García Calderón, Francisco (1834–1905)

views updated

García Calderón, Francisco (1834–1905)

Francisco García Calderón (b. 1834; d. 1905), a Peruvian lawyer and legal historian. Author of a compilation of nineteenth-century Peruvian law, he was forced to resign as minister of finance in the administration of José Balta when he could not end Peru's financial dependence on its guano consignees. He achieved prominence and notoriety during the War of the Pacific (1879–1883). A committee of wealthy Limeños elected him president in early 1881, when they anticipated high Chilean occupation taxes. He began the negotiations that eventually led to the Treaty of Ancón (1883) that ended the war. During the negotiations, García Calderón adamantly refused to cede the southern departments of Tacna and Arica to Chile. Yet he underwent severe criticism from former president Nicolás de Piérola, who resisted the Chileans from his position in Ayacucho, and from General Andrés A. Cáceres, who fought on in the central highlands. Fearing a rally of resistance among Peruvians and interference from the United States on the issue of cession of territory, the Chileans seized the president and imprisoned him in Santiago until the end of the war.

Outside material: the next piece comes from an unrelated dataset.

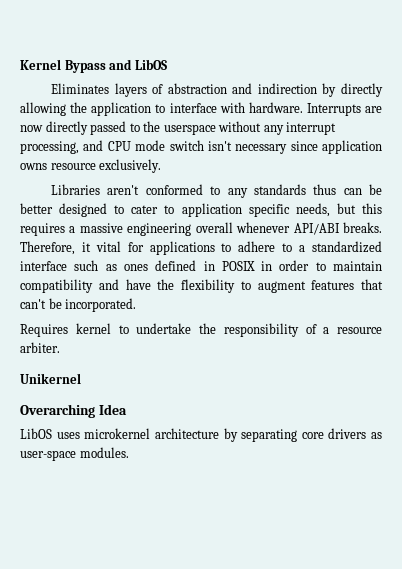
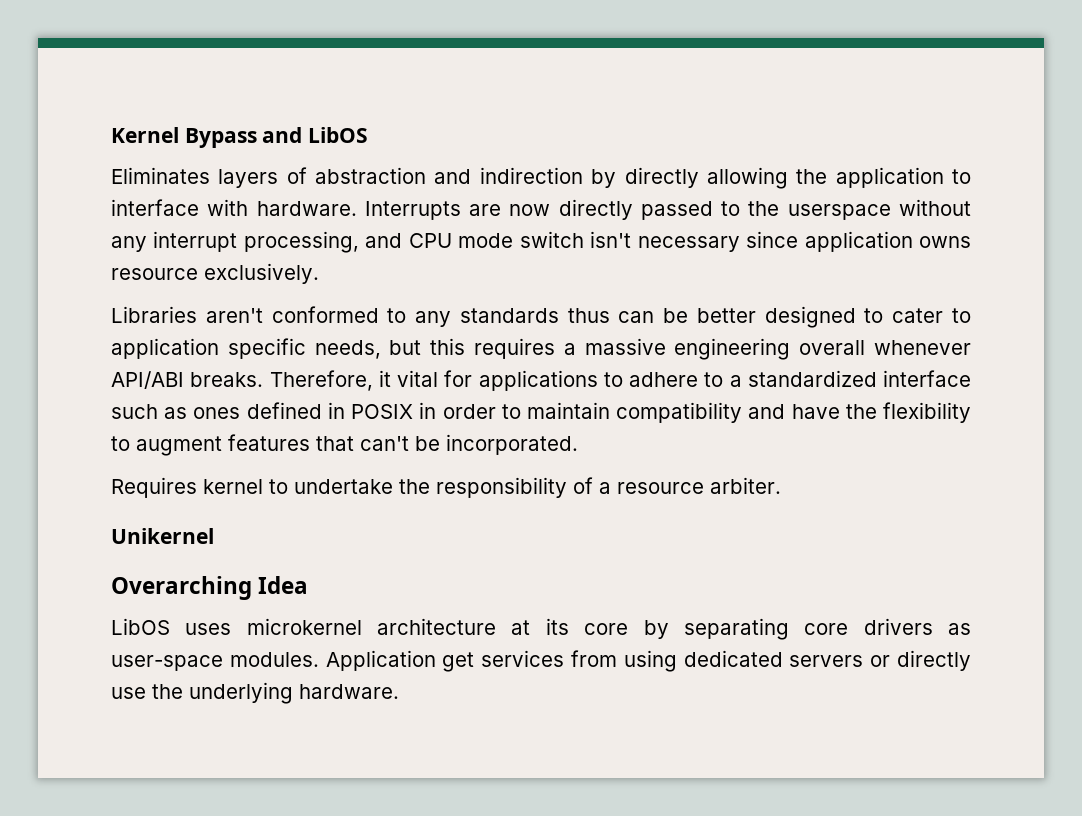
- LibOS uses microkernel architecture by separating core drivers as user-space modules.
+ LibOS uses microkernel architecture at its core by separating core drivers as user-space modules.
+ Application get services from using dedicated servers or directly use the underlying hardware.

See alsoPeru: Peru Since Independence; War of the Pacific.

BIBLIOGRAPHY

David Werlich, Peru: A Short History (1978).

William F. Sater, Chile and the War of the Pacific (1986), esp. pp. 206-217.

Additional Bibliography

Guerra Martinière, Margarita. La ocupación de Lima, 1881–1883. Lima, Perú: Pontificia Universidad Católica del Perú, Dirección Académica de Investigación, Instituto Riva-Agüero, 1996.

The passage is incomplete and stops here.